The Music Licensing Quagmire - Part 1 - A Primer


As we were preparing to record our worship CD, there was one thing that we knew right off: since we were going to be doing "congregational favorites" (i.e. cover tunes) we would need to properly license the music. As the CCLI "licensee" at our church, I felt it was incumbent upon me to make sure this was done properly - in other words, do it myself.


I began this foray into the wild world of music licensing in November. Since we are recording our own performance of someone else's compositions for distribution on physical "phonorecords" (a term which includes CD's) we need what is call a mechanical license. A mechanical license is what is needed to produce a mechanical copy of the record.


Mechanical licenses are pretty unique when it comes to music licensing. There are a vast array of different types of music licenses... licenses for using music in a public performance, for broadcasting that performance, licenses for adding music to videos, for streaming music, for playing music on the radio... you name it, there's a license for it. Each of these licenses is negotiated between the copyright holder and the licensee. This is usually done by a copyright administrator. The copyright holder may not be the composer of the song.


For example, we are using a couple of Hillsong tunes. Let's take "From the Inside Out." The song was written by Joel Houston. The copyright holder is Hillsong Publishing in Australia. The copyright administrator is Integrity Media Inc. in the U.S. So Integrity is ultimately who we need to get the license from.


I said mechanical licenses are unique. There are two reasons. First, a copyright holder cannot prevent you from recording and selling a composition they own the rights to, as long as you pay royalties on it. They can refuse to issue you rights to put a song in a video or movie, or to write it into a play or to broadcast their recording of it. But they cannot stop you from covering it.


You are entitled under U.S. law to what is called a compulsory mechanical license. In other words, you can make the recording, sell the records, and send them the royalty check, as long as you give them legal notice you intend to do so. In fact, many publishers request that if you are only making a small amount of copies, that that's just what you do - "don't bother us, use a compulsory license." The difficulty with compulsories is the reporting requirements; you must send a monthly statement and payment, and you must have a C.P.A. send a yearly statement. What a pain.

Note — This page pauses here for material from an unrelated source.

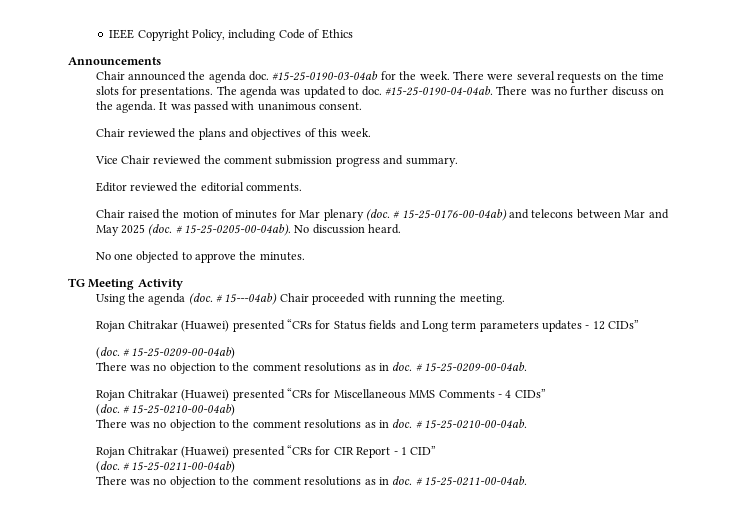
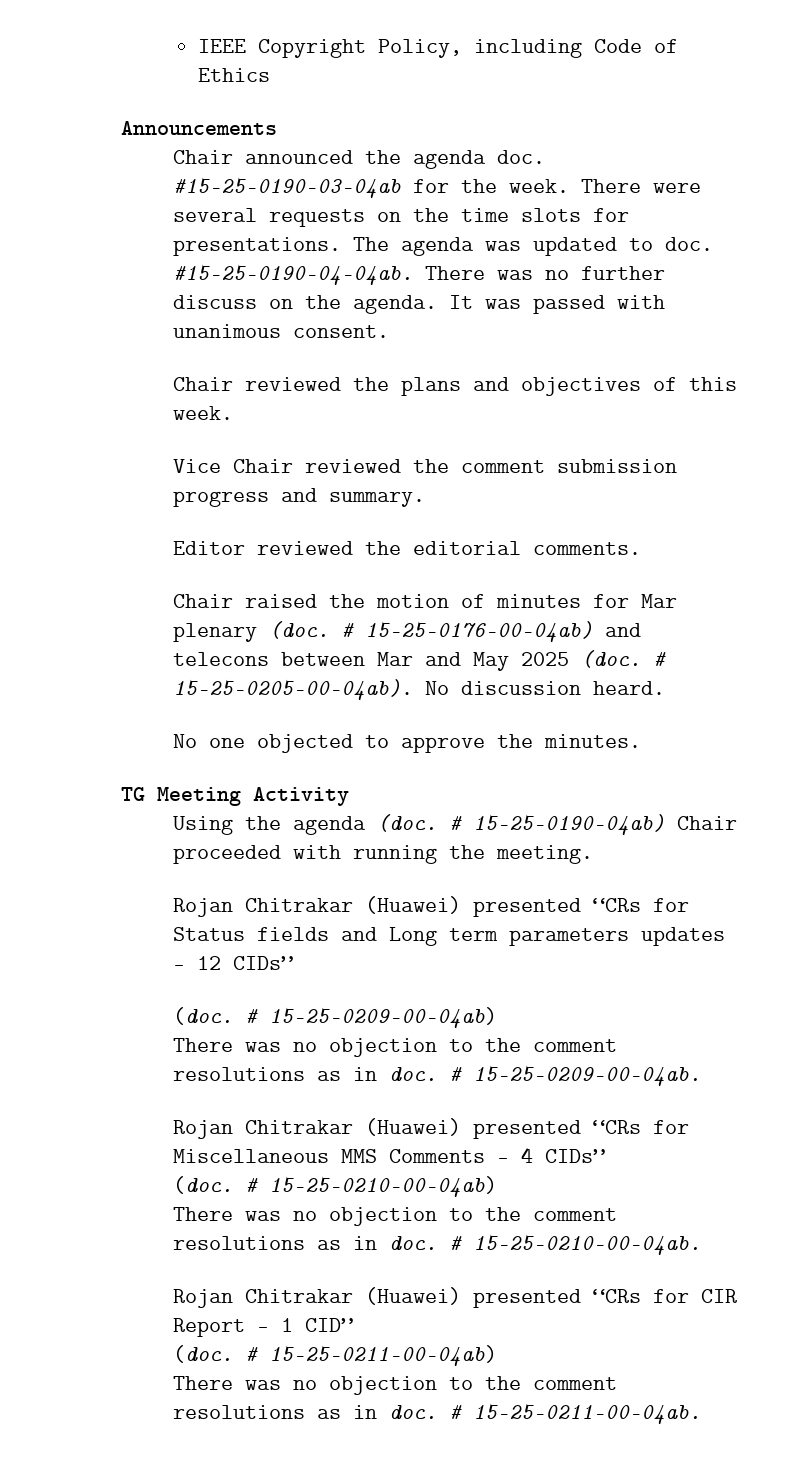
- # 15---04ab) Chair proceeded with running the meeting.
+ # 15-25-0190-04ab) Chair proceeded with running the meeting.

The other difference with mechanical licenses is the royalty rate. This is how much you pay copyright holder to use the song. In the U.S., the royalties for mechanical rights are set by statute, they're not negotiated. For a song under five minutes, the royalty is 9.1 cents per song per copy. (If a song goes over five minutes, it's based on the length, but the formula is still set by law.) So for our CD, which has ten songs, we are paying 91 cents for every CD we press in royalties.